Start of Provided data

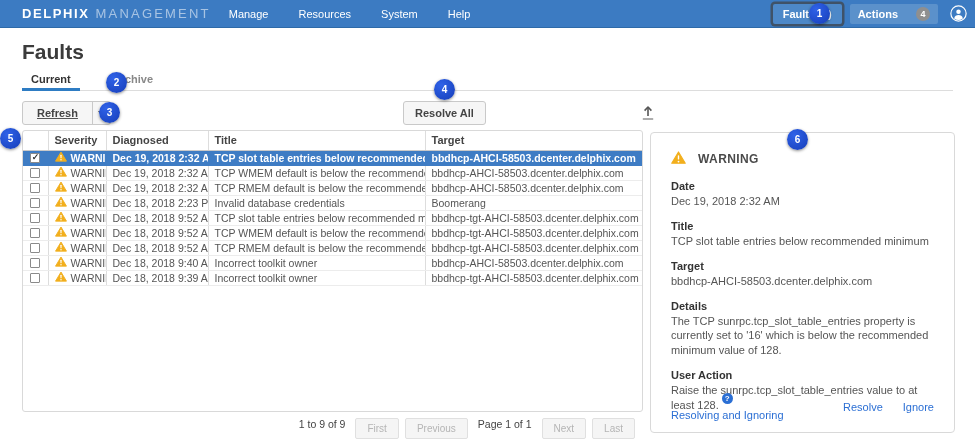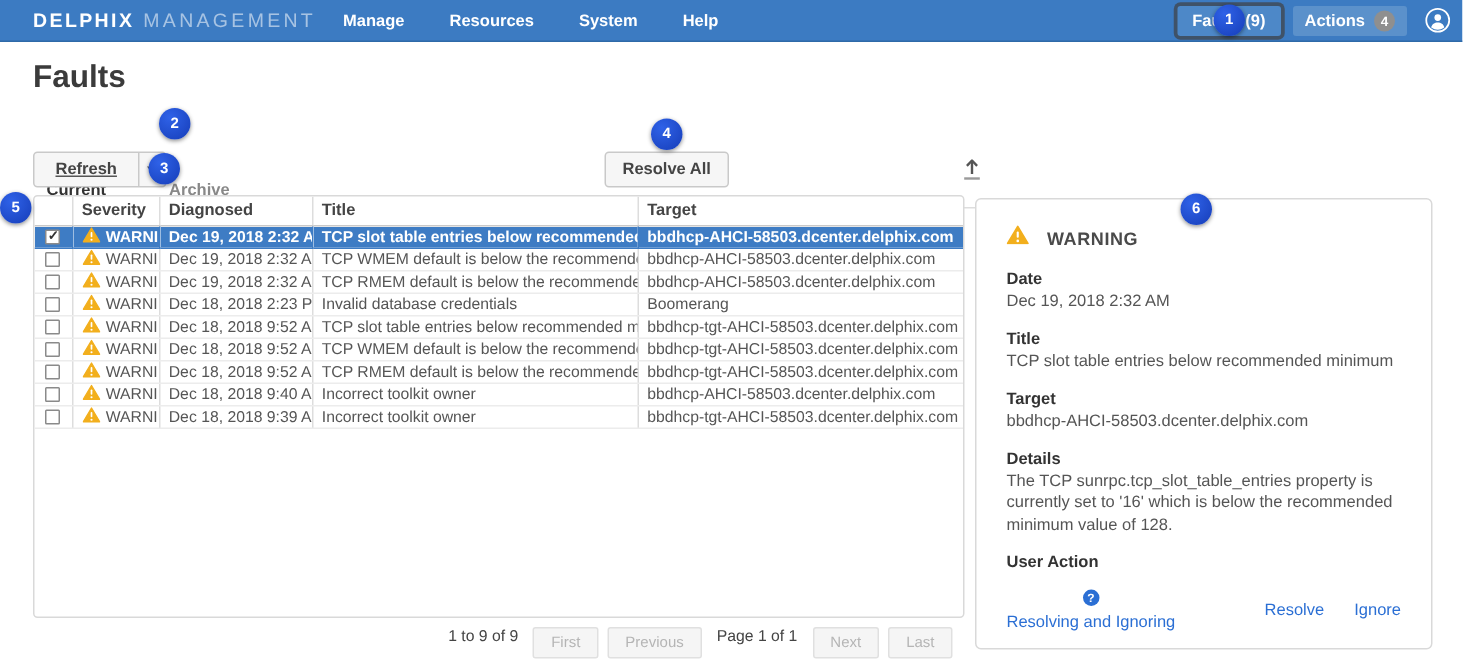--- a/index.html
+++ b/index.html
@@ -25,7 +25,7 @@
   .brand-a { color: #fff; font-size: 13px; font-weight: bold; letter-spacing: 1.6px; }
   .brand-b { color: rgba(255,255,255,0.55); font-size: 13px; letter-spacing: 2.2px; margin-left: 6px; }
   .nav-menu { display: flex; gap: 30px; margin-left: 18px; }
-  .nav-item { color: #fff; font-size: 11px; font-weight: bold; cursor: pointer; line-height: 28px; }
+  .nav-item { color: #fff; font-size: 11px; font-weight: normal; cursor: pointer; line-height: 28px; }
   .nav-right { margin-left: auto; display: flex; align-items: center; gap: 8px; padding-right: 8px; }
   .faults-btn {
     background: #4d88c8; color: #fff; font-size: 11px; font-weight: bold;

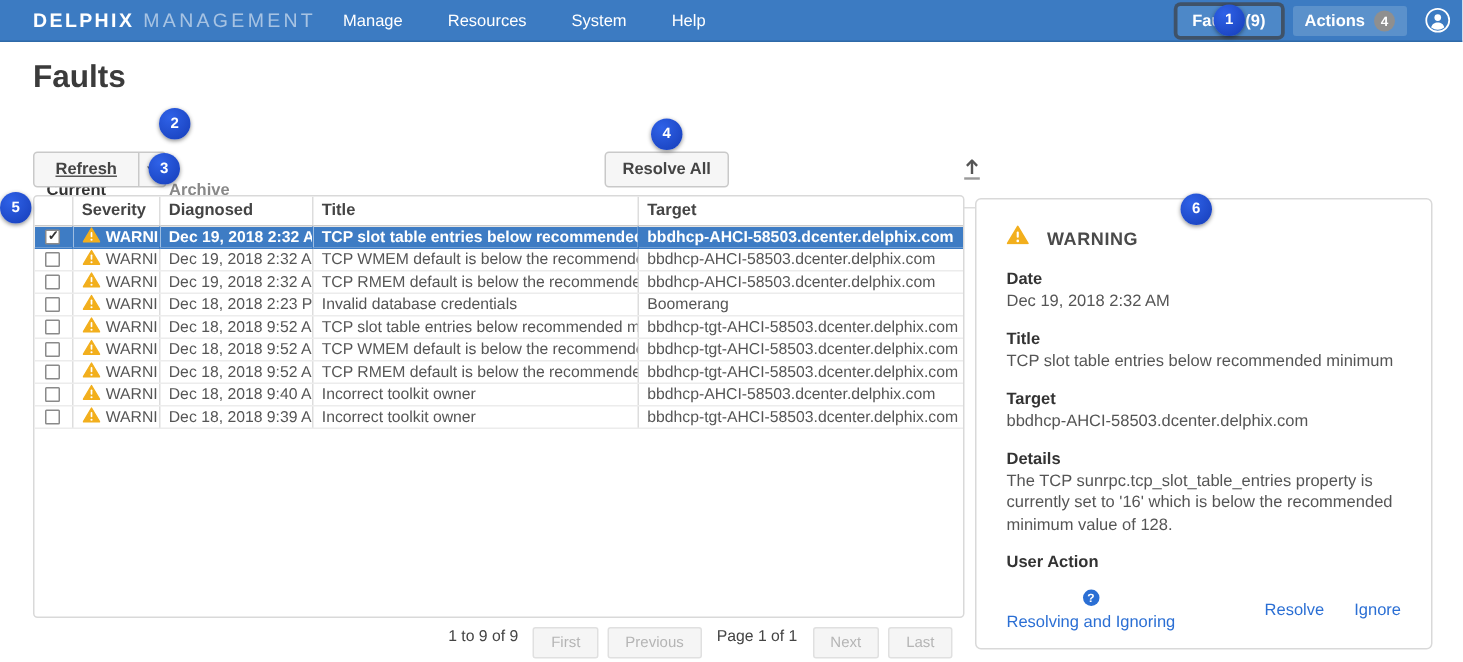--- a/index.html
+++ b/index.html
@@ -36,7 +36,7 @@
   .actions-btn {
     background: #5b91cb; color: #fff; font-size: 11px; font-weight: bold;
     padding: 3px 8px; border-radius: 2px; cursor: pointer;
-    display: flex; align-items: center; gap: 6px;
+    display: flex; align-items: center; gap: 18px;
   }
   .badge {
     background: #8f8f8f; color: #fff; font-size: 9px; font-weight: bold;

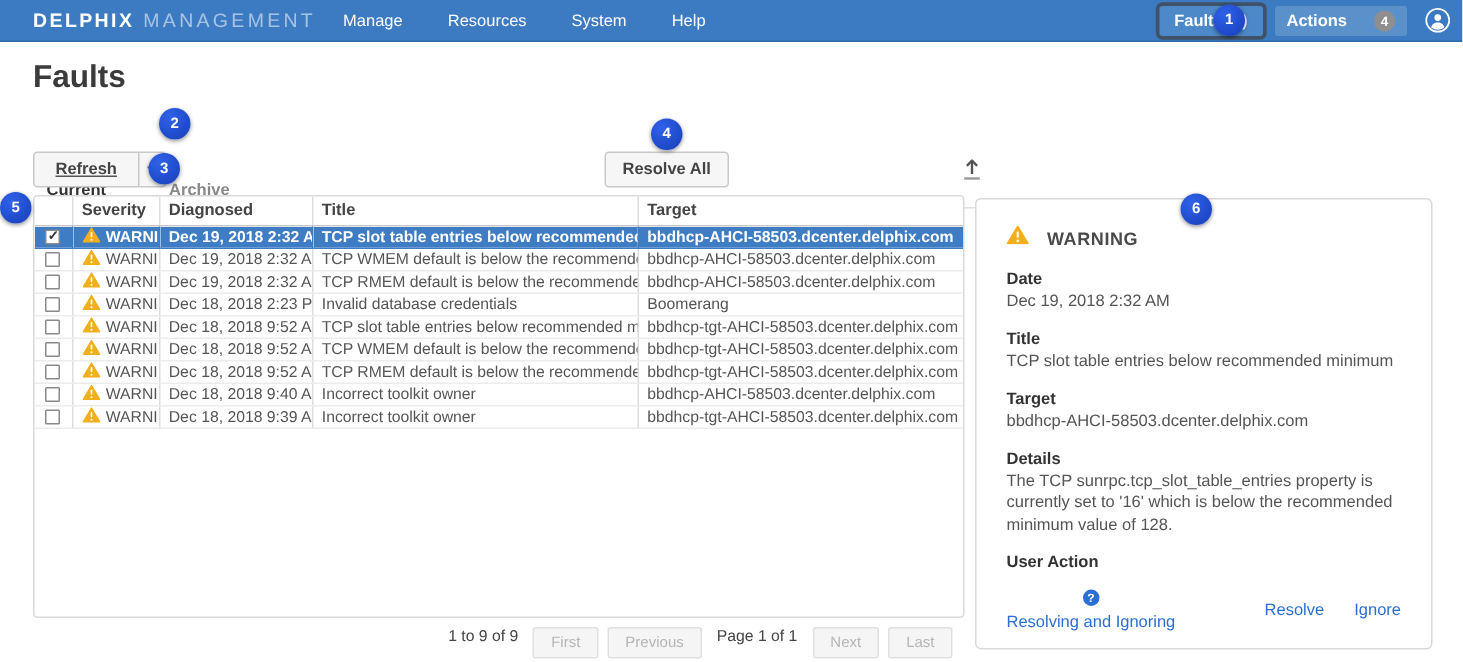--- a/index.html
+++ b/index.html
@@ -54,7 +54,6 @@
     position: absolute; left: 22px; right: 22px; top: 70px; height: 21px;
     border-bottom: 1px solid #ddd;
     display: flex;
-    margin-top: 48px;
   }
   .tab {
     font-size: 11px; font-weight: bold; color: #888;

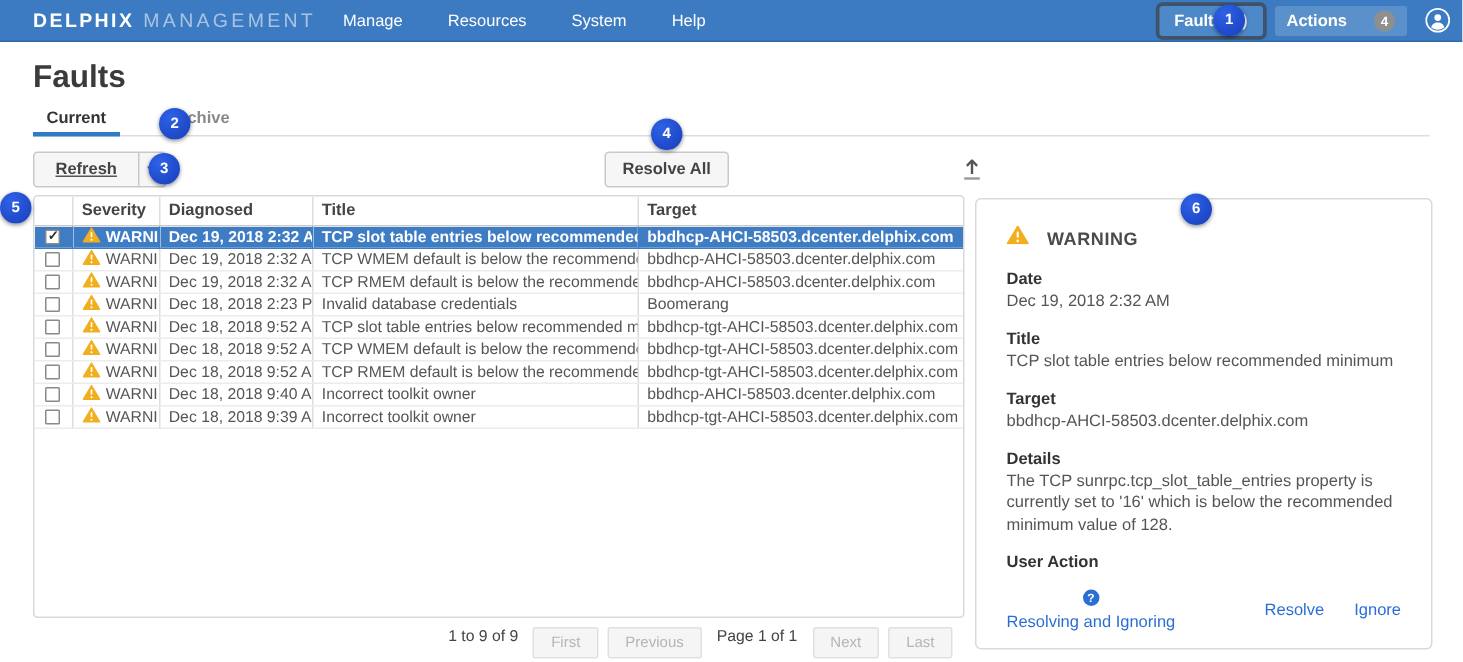--- a/index.html
+++ b/index.html
@@ -408,6 +408,7 @@
       </div>
       <div class="field">
         <div class="field-label">User Action</div>
+        <div class="field-value">Raise the sunrpc.tcp_slot_table_entries value to at least 128.</div>
       </div>
     </div>
   <div class="detail-footer">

End of Provided data

Task directions
Tally the lines above containing "brand"; give only the number.

Reply to the exercise
2